E-commerce Trends – „Kanaldenken wird sterben“

In dieselbe Richtung denkt t3n, die in ihrem Beitrag die Integration verschiedener Absatzkanäle, Plattformen und Technologien sehen. Kunden, die immer virtuoser alle zur Verfügung stehenden Devices bedienen, ignorierten zunehmend künstlich aufgebaute Kanalgrenzen. Sie wollten gute Produkte, günstige Preise, tollen Service und etwas erleben – und das schließe E-commerce und digitalisierte stationäre Läden ein. Ein neues Ökosystem, bestehend aus wandlungsfähigen und transformationsbereiten Unternehmen entstehe, so t3n. Es ist klar, dass Amazon in diesem Ökosystem so eine Art „Oberförster“ ist, über dessen Rolle -übermächtig oder kooperativ- aber noch abschließend diskutiert werden muss.

Eine Rolle des E-commerce Giganten aus Seattle sollte aber schon klar sein: die eines Vorbilds für E-commerce Technologie. Wenn gerade europäische Unternehmen den strategischen Faktor von Innovationen und Patenten stärker erkennen würden, wäre eine eigenständigere Entwicklung der hiesigen E-commerce Branche deutlich wahrscheinlicher. Diese dürfte auch bei Kunden hilfreich sein, die sich immer weniger binden lassen, aber dennoch Marken folgen.

E-commerce Trends – Daten und Personalisierung

Weitere Trends ergeben sich aus den Entwicklung zunehmender Datenverfügbarkeit und -analyse. Online Händler wissen mehr über Kunden und können diese persönlicher adressieren, z.B. auch über persönlichen Content, wie Jennifer Neeley vom Business2Community-Blog vorhersagt. Das sieht auch das Online Magazin Chain Store Age so, die neben der Personalisierung und einer umfassenderen Datenanalyse in einer Omnichannel-Landschaft das Internet of Things und weitere Schnittstellen zwischen Internet und physisch-realer Umgebung als wichtigen Treiber für den E-commerce sehen.

Personalisierung und Datenanalyse gehören auch zu den 10 wichtigsten Online Marketing Trends, die der Online Marketing Blog „Marketing Dive“ ausmacht. Einige Trends wie „Mobile First“, „Social Media als etablierter Kanal“ und „Video Marketing als ‚rising star'“ mögen vielleicht als „alte Bekannte“ erscheinen, gehören aber auf jeden Fall in die aktuelle Online Marketing-Landschaft.

Als besonderes Problem macht Marketing Dive das zunehmende AdBlocking aus.

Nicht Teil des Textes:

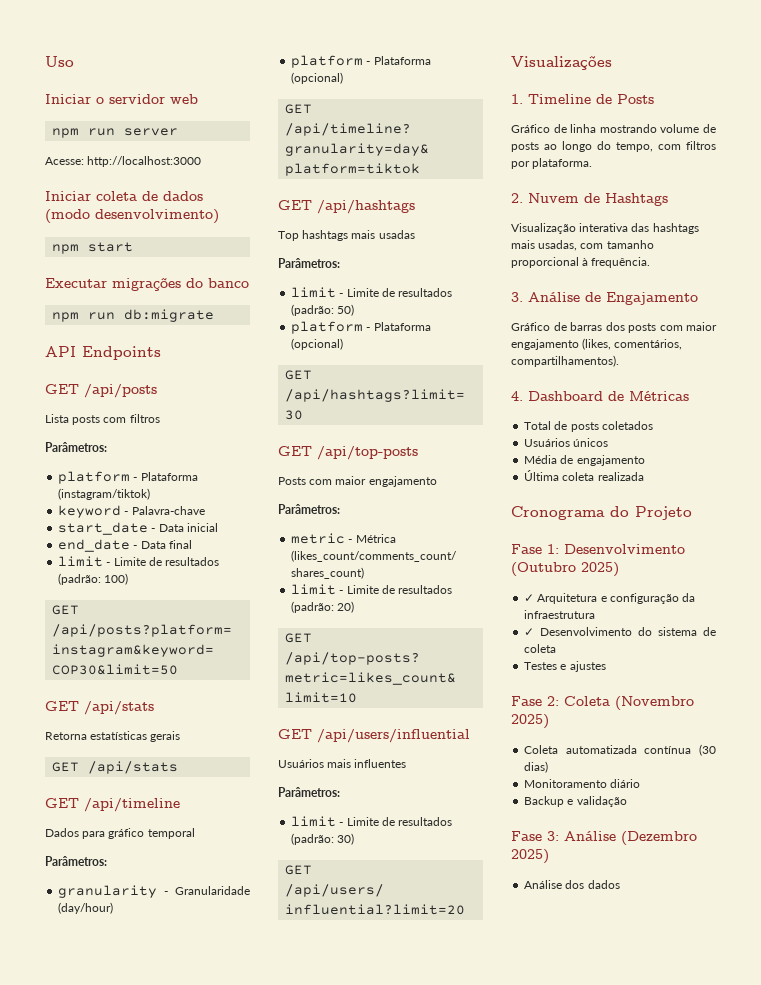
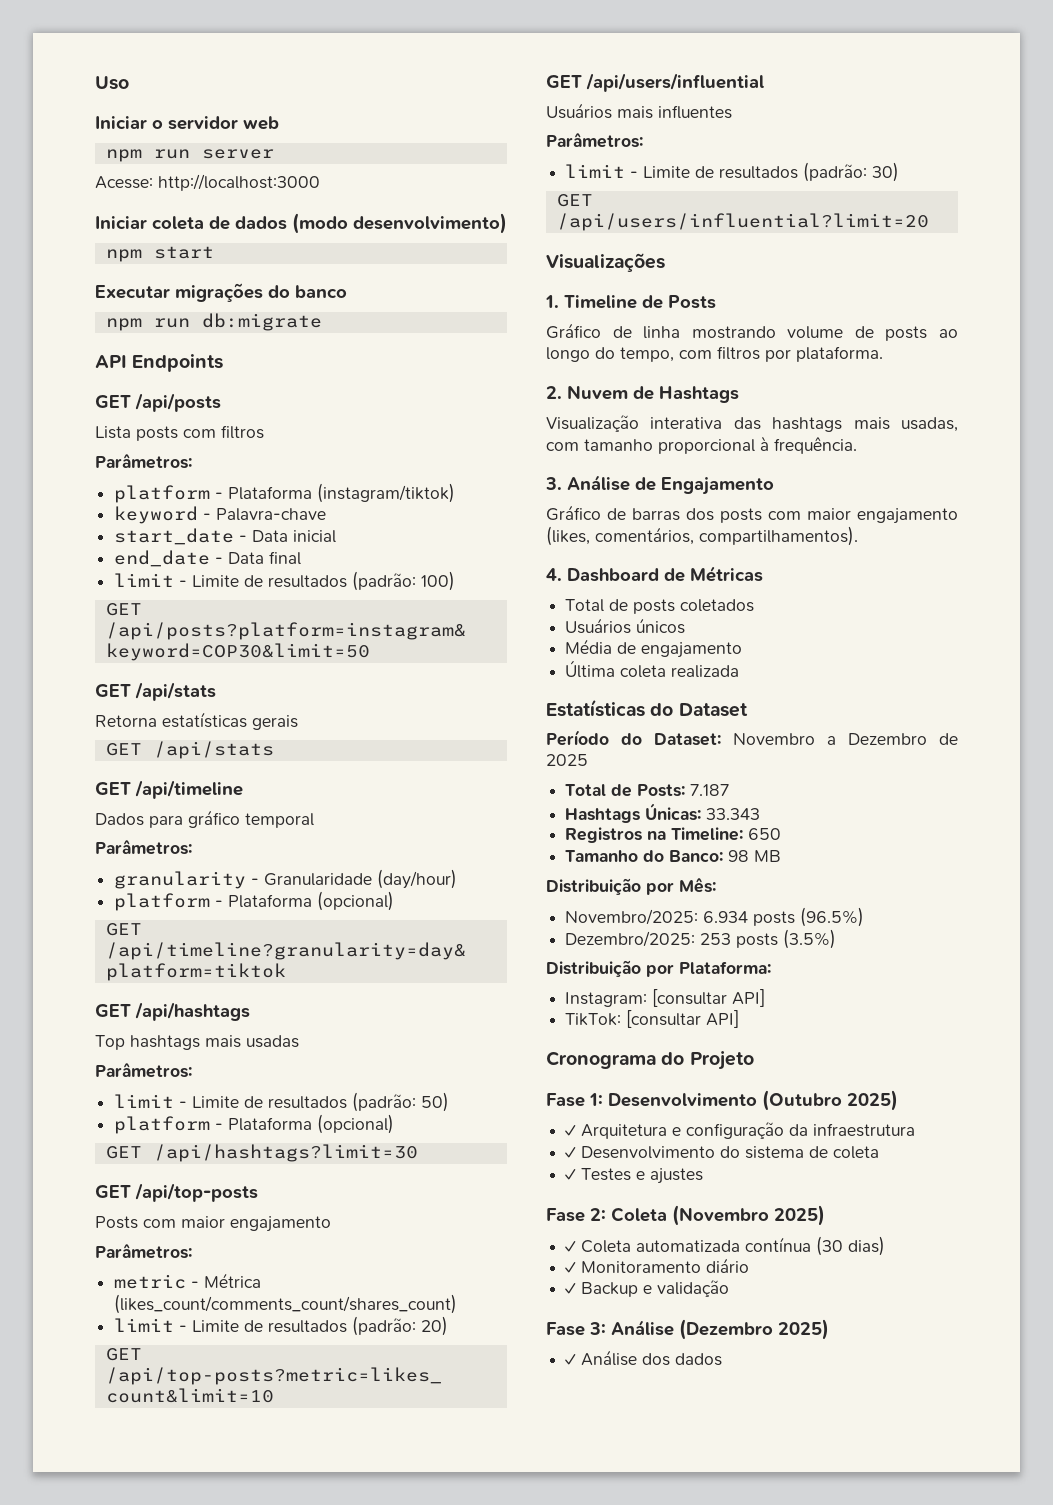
+ Estatísticas do Dataset
+ Período do Dataset: Novembro a Dezembro de 2025
+ Total de Posts: 7.187
+ Hashtags Únicas: 33.343
+ Registros na Timeline: 650
+ Tamanho do Banco: 98 MB
+ Distribuição por Mês:
+ Novembro/2025: 6.934 posts (96.5%)
+ Dezembro/2025: 253 posts (3.5%)
+ Distribuição por Plataforma:
+ Instagram: [consultar API]
+ TikTok: [consultar API]
- Testes e ajustes
+ ✓ Testes e ajustes
- Coleta automatizada contínua (30 dias)
+ ✓ Coleta automatizada contínua (30 dias)
- Monitoramento diário
+ ✓ Monitoramento diário
- Backup e validação
+ ✓ Backup e validação
- Análise dos dados
+ ✓ Análise dos dados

Die vorgelegten Daten zum AdBlocking gehen von einem globalen Verlust in Höhe von 41 Mrd. US$ durch AdBlocking aus. Es mag als Binsenweisheit erscheinen, wenn Marketing Dive die Fokussierung auf das Kundenerlebnis als wichtigste Aufgabe erscheint. Tatsächlich kann weiteres Wachstum in der Digitalen Wirtschaft nur erfolgen, wenn die Akzeptanz und die Begeisterung der Nutzer auch wächst.

E-commerce Trends 2016 – Neues vom Shop Design

Zu einem besseren Kundenerlebnis tragen sicher auch E-commerce Design Trends bei, die konversionskraft für 2016 ausmacht. Auch bei der Entwicklung des Shopdesigns steht die Personalisierung klar im Fokus. Aber auch aufwändigere Produktinszenierungen und inspirierender Content unterstreichen den zunehmend höheren Anspruch der Onlineshopper und erfolgreichen Shopbetreiber. Anspruchsvoll mag auch der immer stärkere Trend zum „Connected Commerce“ erscheinen, der das Erscheinungsbild einer Marke auf unterschiedlichen Geräte intelligent verbindet. „Connected Commerce“ geht deutlich über Responsive Webdesign hinaus, das ja nur eine technische Lösung ist. Vielmehr geht es darum, auch den Kontext im Customer Journey zu berücksichtigen, um den Auswahl- und Entscheidungsprozess der Nutzer auf verschiedenen Geräten zu unterstützen.